Huol-UFRN recruta crianças do Norte e Nordeste para estudo inédito sobre doença rara

O Hospital Universitário Onofre Lopes (Huol-UFRN) iniciou um recrutamento de pacientes pediátricos para pesquisa sobre a Hemoglobinúria Paroxística Noturna (HPN). A iniciativa busca diagnosticar e tratar crianças com esta condição rara no sangue, sendo a única unidade de pesquisa ativa para este público nas regiões Norte e Nordeste.
Huol-UFRN disponibiliza exames de alta precisão e novos tratamentos para crianças com suspeita de HPN.
Foto: Gerada por IA/Gemini

O Hospital Universitário Onofre Lopes (Huol-UFRN), integrante da Rede Ebserh, abriu uma importante frente de pesquisa voltada para o diagnóstico e tratamento da Hemoglobinúria Paroxística Noturna (HPN). O recrutamento é direcionado a crianças e adolescentes das regiões Norte e Nordeste que apresentem sintomas compatíveis com esta condição rara, crônica e potencialmente grave que ataca as células sanguíneas.

O estudo clínico, que conta com uma equipe de oito profissionais especializados no Centro de Pesquisa Clínica, visa suprir a carência de dados científicos sobre a doença na faixa etária pediátrica. A unidade se destaca como o único hospital vinculado à rede nas duas regiões com pesquisa ativa voltada especificamente a este público, garantindo acesso a exames de alta complexidade.

Segundo Ana Katarine Caldeira, chefe do Setor de Gestão da Pesquisa e da Inovação Tecnológica do Huol, a triagem depende da identificação de sintomas específicos por pediatras. > “Podem participar crianças que apresentem sintomas como anemia, urina escura, semelhante à cor de Coca-Cola, e trombose, mediante identificação e indicação feitas por qualquer profissional pediatra. Durante o estudo, é realizado o exame que atesta se a criança está com a doença ou não”, explica.

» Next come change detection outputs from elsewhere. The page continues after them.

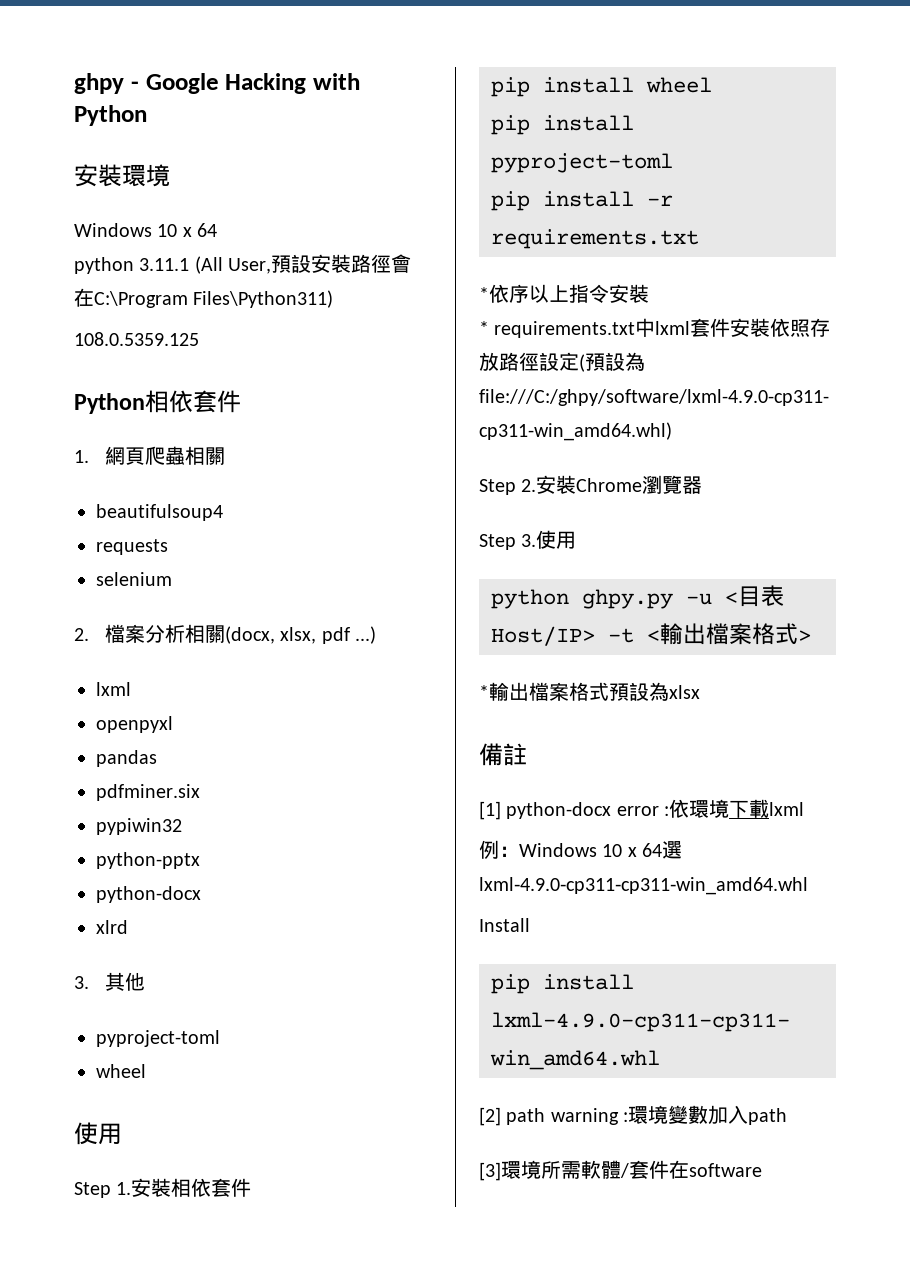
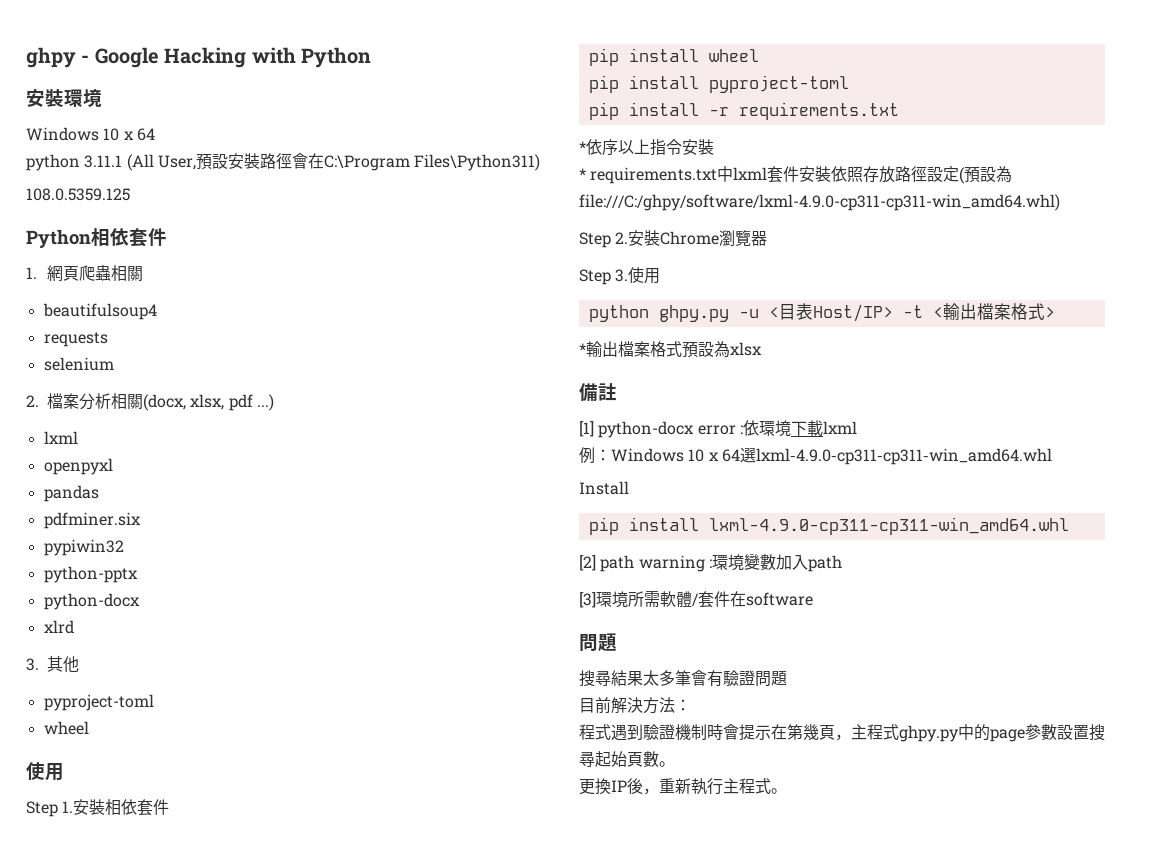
(762, 1170) none -> [579,633,617,652] [579,670,787,687] [579,697,691,714] [579,724,1105,742] [579,751,675,767] [579,778,787,795] // 問題 // 搜尋結果太多筆會有驗證問題 // 目前解決方法： // 程式遇到驗證機制時會提示在第幾頁，主程式ghpy.py中的page參數設置搜尋起始頁數。 // 更換IP後，重新執行主程式。

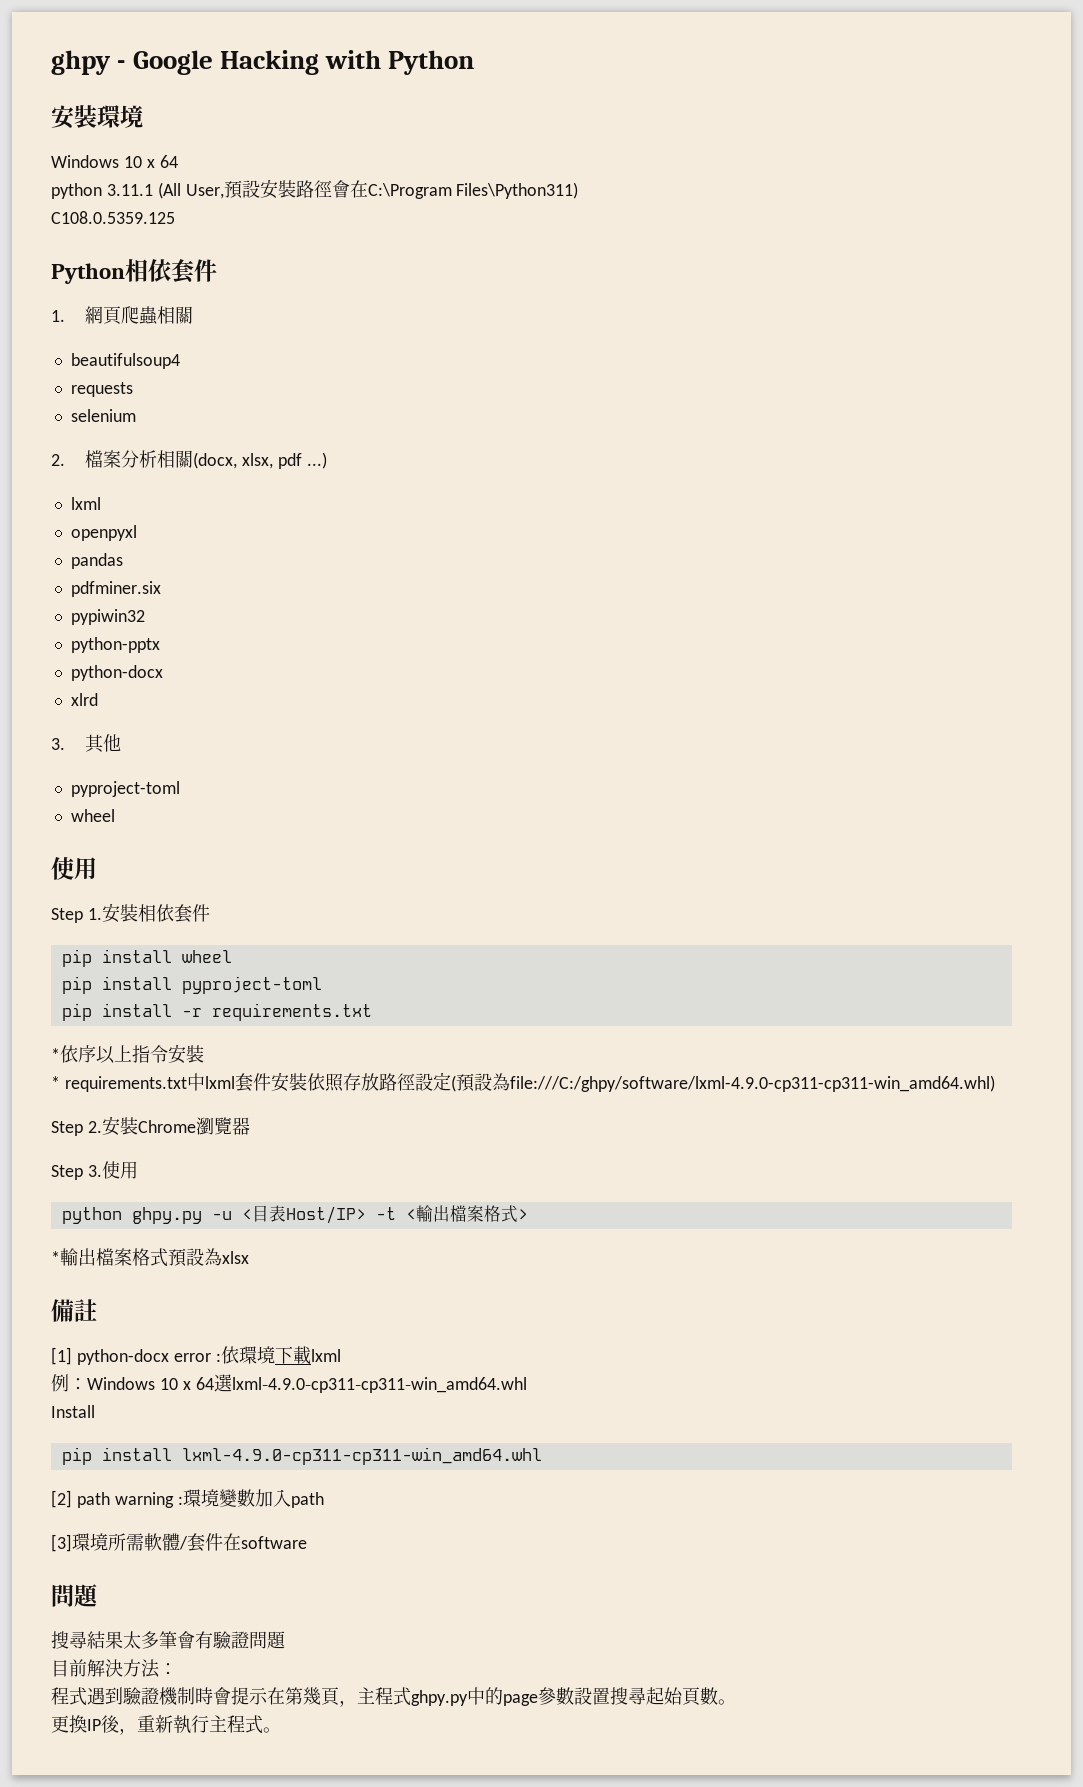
[26,188,130,201] 108.0.5359.125 -> [51,211,175,224] C108.0.5359.125

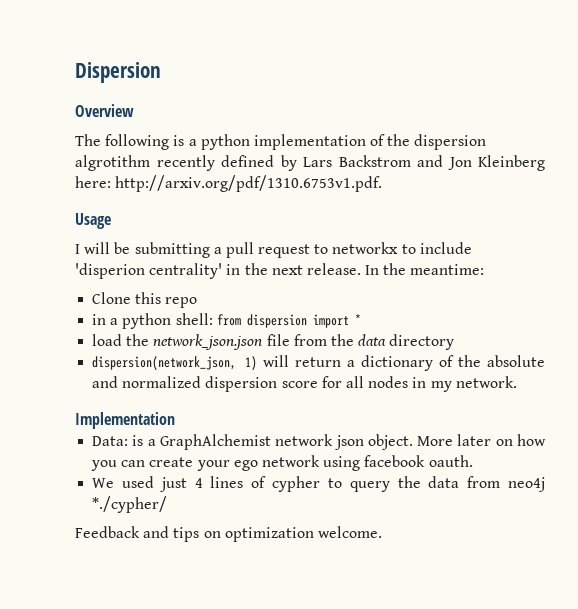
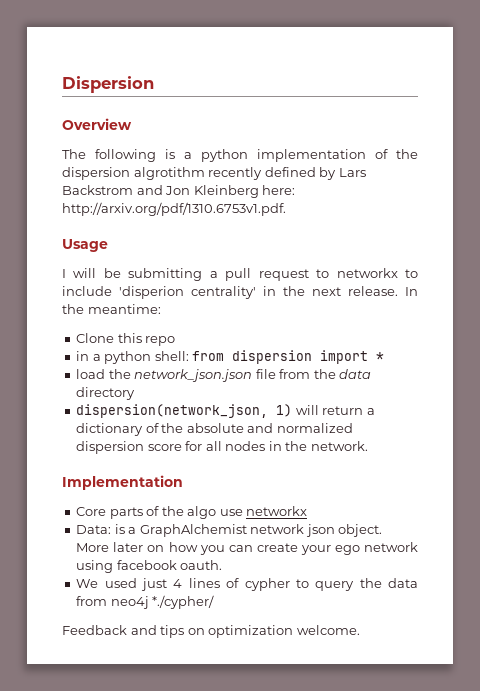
[430,381,452,392] my -> [285,441,308,451] the
(175, 420) none -> [76,506,308,519] // Core parts of the algo use networkx

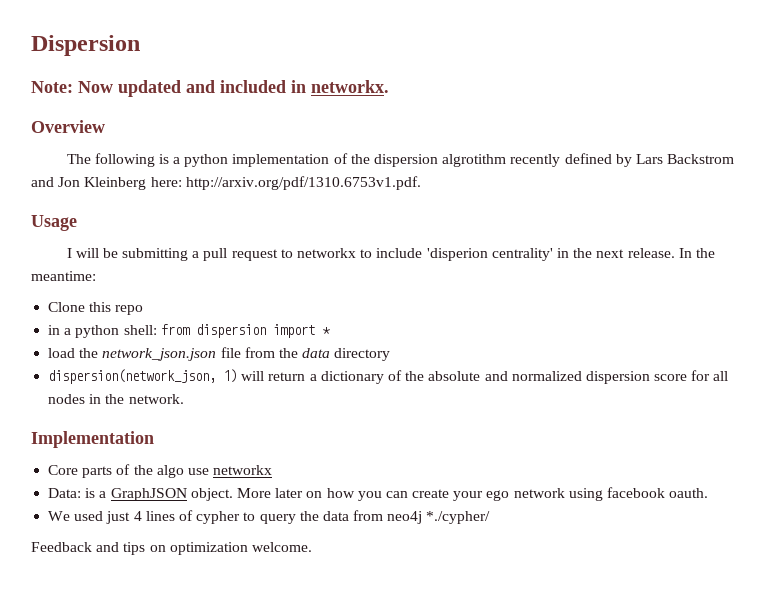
(154, 84) none -> [31,80,389,97] // Note: Now updated and included in networkx.
[139,524,335,537] GraphAlchemist network json -> [110,488,187,501] GraphJSON

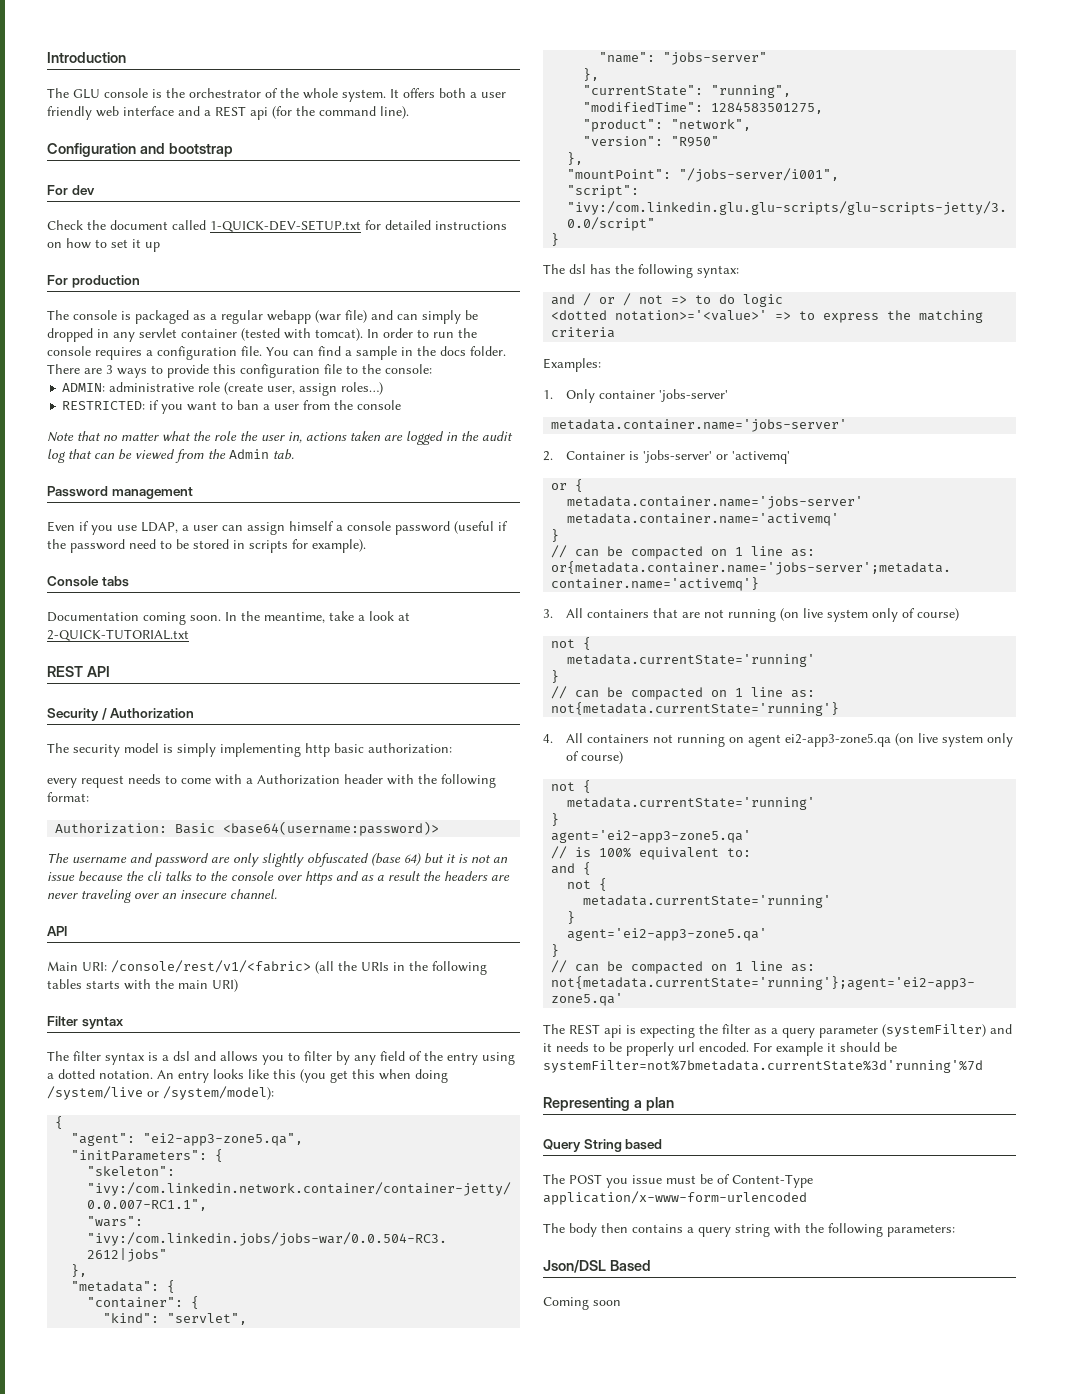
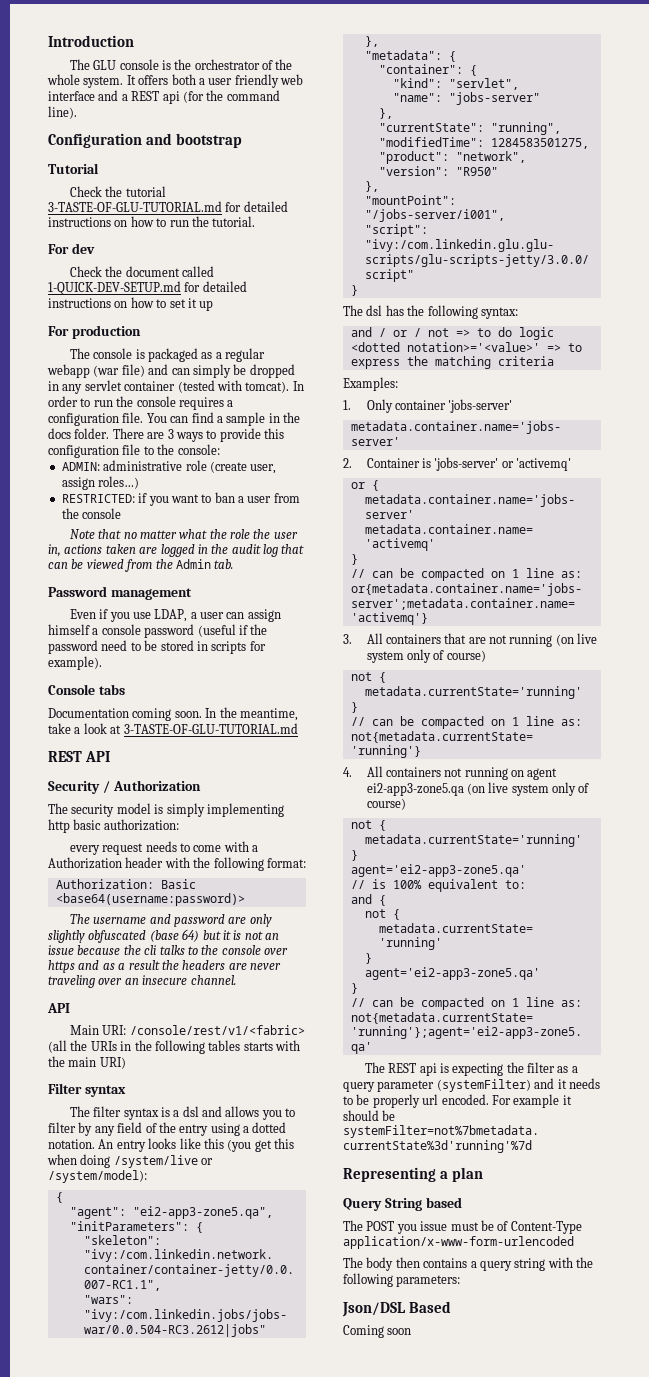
(233, 150) none -> [48,163,99,174] [69,186,166,197] [48,201,288,212] [48,216,256,227] // Tutorial // Check the tutorial 3-TASTE-OF-GLU-TUTORIAL.md for detailed instructions on how to run the tutorial.
[210,220,361,232] 1-QUICK-DEV-SETUP.txt -> [48,281,181,295] 1-QUICK-DEV-SETUP.md
[47,629,189,641] 2-QUICK-TUTORIAL.txt -> [123,723,298,734] 3-TASTE-OF-GLU-TUTORIAL.md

A HPN é um distúrbio genético adquirido com incidência estimada entre um e dez casos por milhão de pessoas. A condição provoca a destruição das hemácias pelo sistema complemento do próprio organismo, podendo evoluir para anemia intensa, falência medular e necessidade de transplante. De acordo com a hematologista pediátrica Cassandra Valle, a ausência de uma proteína específica nas células-tronco deixa o sangue vulnerável a esse ataque.

O diagnóstico oferecido pelo estudo inclui a citometria de fluxo, um exame especializado para análise de sangue periférico. Além do monitoramento rigoroso, a pesquisa testa a eficácia de um novo fármaco oral. Os pacientes participantes recebem acompanhamento integral, medicação e ressarcimento de despesas relacionadas à participação no estudo clínico.

Responsáveis interessados ou médicos que desejem encaminhar casos suspeitos podem entrar em contato com o Centro de Pesquisa Clínica do Huol pelo telefone (84) 99670-8676. O hospital, vinculado ao Ministério da Educação, segue sua missão de unir assistência pelo SUS ao desenvolvimento de inovações tecnológicas e formação profissional.